Stored items from a collection
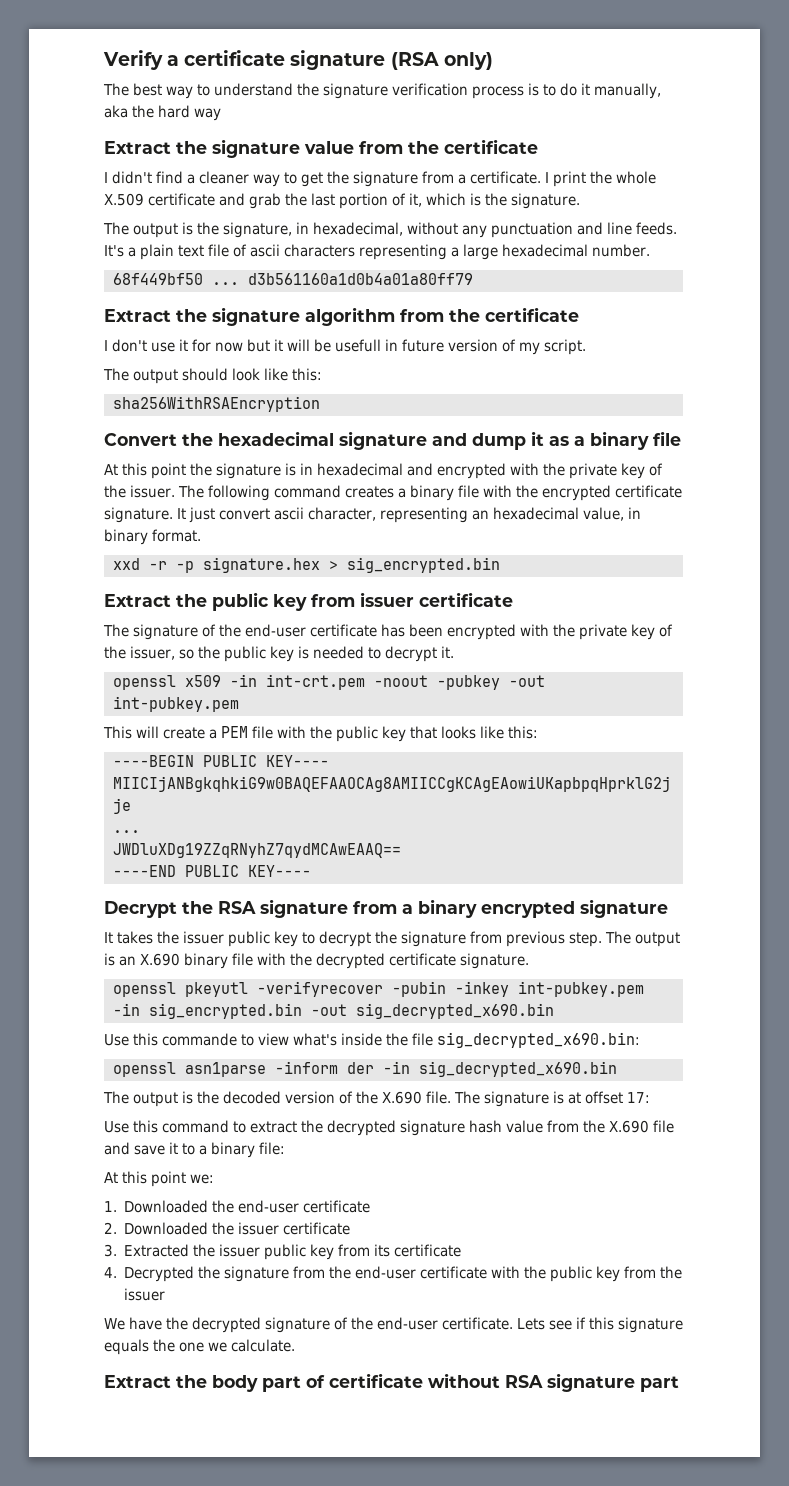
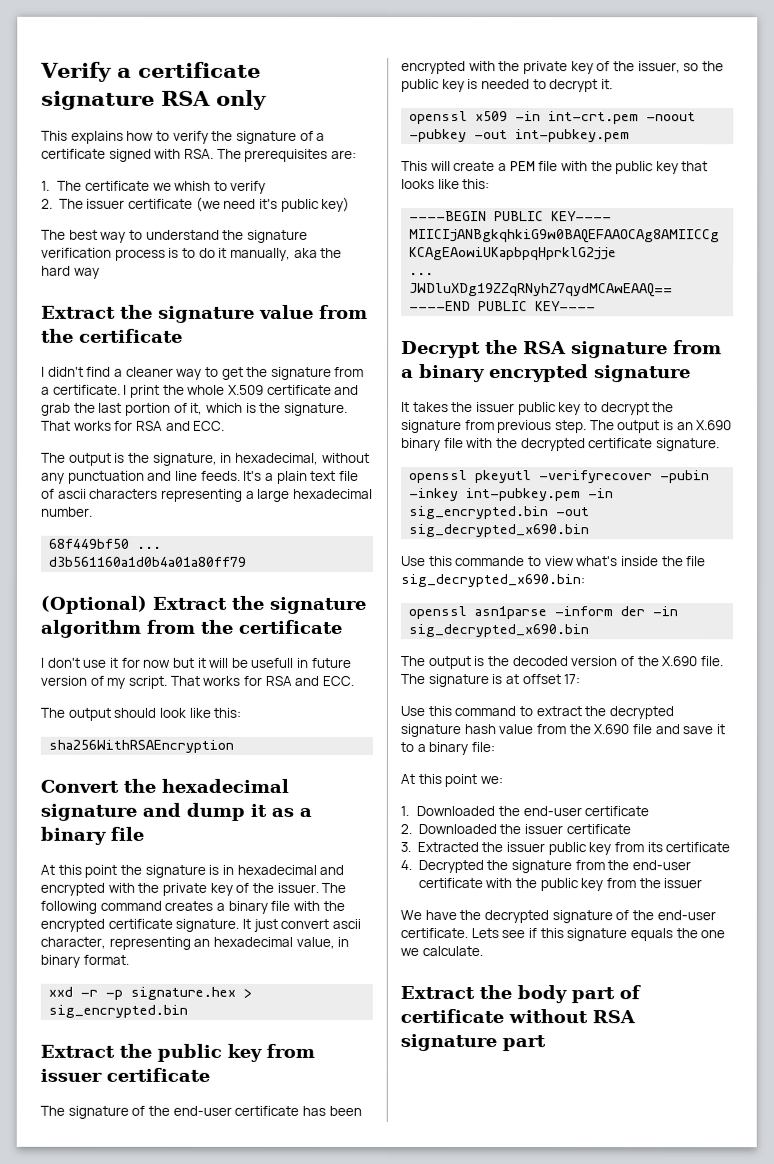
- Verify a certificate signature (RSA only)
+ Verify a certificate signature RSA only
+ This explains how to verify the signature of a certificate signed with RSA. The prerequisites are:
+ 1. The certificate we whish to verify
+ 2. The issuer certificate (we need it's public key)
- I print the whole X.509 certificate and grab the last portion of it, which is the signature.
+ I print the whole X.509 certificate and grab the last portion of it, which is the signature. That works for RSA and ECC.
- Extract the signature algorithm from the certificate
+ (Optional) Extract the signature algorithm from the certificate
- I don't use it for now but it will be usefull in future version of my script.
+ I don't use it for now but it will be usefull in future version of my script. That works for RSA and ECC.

- [The task]:
From the data above, gather every line that includes the word "algorithm".

- [Answer to this problem]:
- Extract the signature algorithm from the certificate
+ (Optional) Extract the signature algorithm from the certificate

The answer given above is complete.